MD : En ce qui concerne la mobilisation des usagers, nous avons me semble-t-il deux types de difficultés. Certains considèrent que cette dynamique de soutien par les pairs existe déjà dans le réseau associatif et que nous n’avons guère besoin d’aller plus loin. D’autres identifient bien la plus-value de ces nouvelles approches mais ne savent pas forcément comment les décliner de manière concrète et opérationnelle localement. Nous devons donc expliquer que l’accompagnement par les pairs va plus loin que la simple entraide et implique un certain nombre de prérequis et conditions que développe par exemple Ève Gardien dans son ouvrage récent sur ce sujet (1). Si je ne devais en citer que deux ce serait la nécessaire prise de recul par rapport à sa propre expérience et l’impératif d’une posture relationnelle spécifique où l’objectif n’est pas de « faire le bien d’autrui, mais de le soutenir dans ses rêves et ses projets ». De la même manière, la formation par pairs va bien au-delà de la mobilisation des témoignages des personnes concernées dans une formation réalisée par les professionnels. Il s’agit de s’appuyer sur ce qui se pratique déjà pour aller plus loin au service de l’empowerment des personnes en situation de handicap. La responsabilité des acteurs institutionnels, que ce soit au niveau local ou national, est de créer des conditions pour faciliter le déploiement de cette dynamique : capitaliser l’existant, mettre en place des formations, intégrer la mobilisation des pairs dans les appels à projets, mobiliser des financements quand c’est nécessaire. Cependant, l’action doit être conçue et portée par les pairs, c’est ça la condition de réussite essentielle.

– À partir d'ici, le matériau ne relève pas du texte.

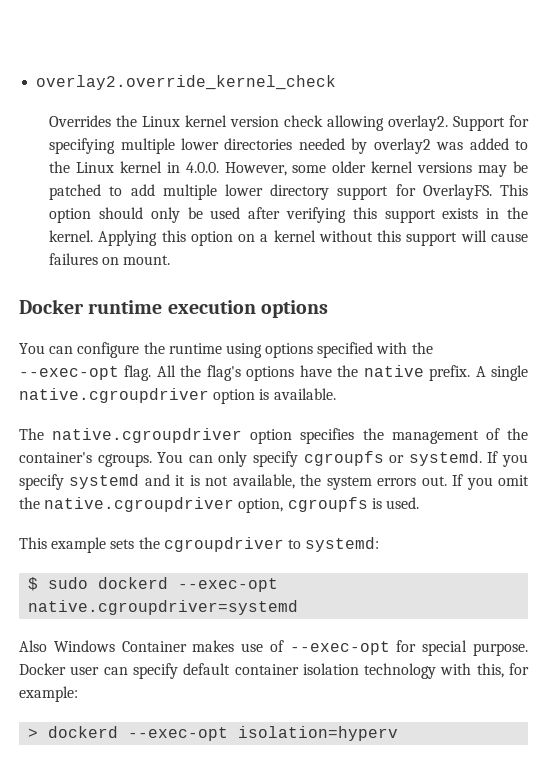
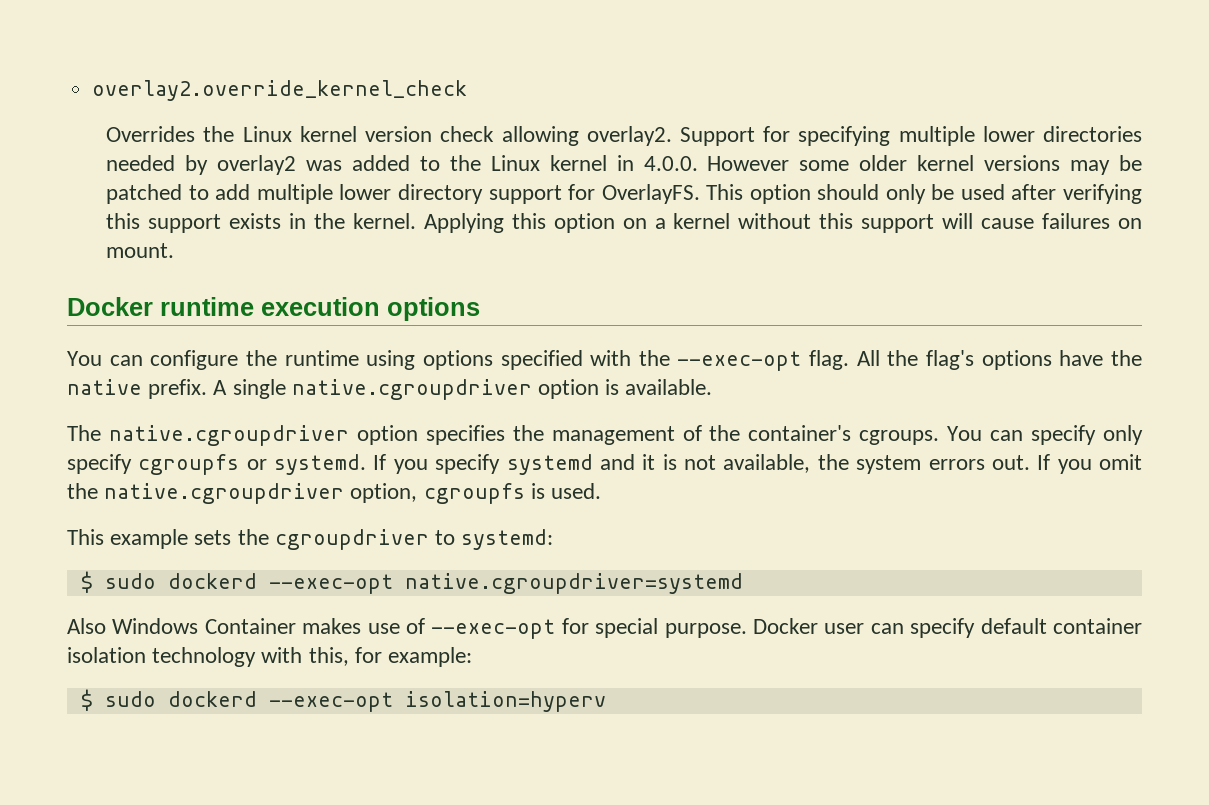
[224,162,287,176] However, -> [707,156,790,171] However
(213, 459) none -> [1031,425,1097,445] specify
[28,728,39,738] > -> [80,689,156,711] $ sudo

SC : La principale difficulté relève de la coordination dans le temps des différents travaux en cours. C’est pourquoi dans le cadre du comité de pilotage national, il est à la fois question de la transformation de l’offre médico-sociale, des travaux autour du plan de transformation pour l’école inclusive, des travaux des départements pour le développement du soutien au domicile ou encore des projets territoriaux de santé mentale. Sur les territoires, on retrouve ces objectifs de diversification et de modularité dans les programmes régionaux de santé que pilotent les agences régionales de santé, mais aussi dans les schémas départementaux de l’autonomie ou des solidarités des conseils départementaux. Ils peuvent être déclinés dans les contrats pluriannuels d’objectifs et de moyens (CPOM) passés avec les établissements et services médico-sociaux. Ils trouvent également un appui dans l’action menée par les représentants de l’Éducation nationale au sein des groupes techniques départementaux. La démarche « Une réponse accompagnée pour tous » participe pleinement au développement d’une société plus inclusive où le « droit commun » est avant tout mobilisé : l’école mais aussi l’emploi, les activités culturelles ou sportives par exemple. Le montage de ces partenariats et le pilotage de ces chantiers reposent donc sur une gouvernance et une responsabilité partagées dans les territoires.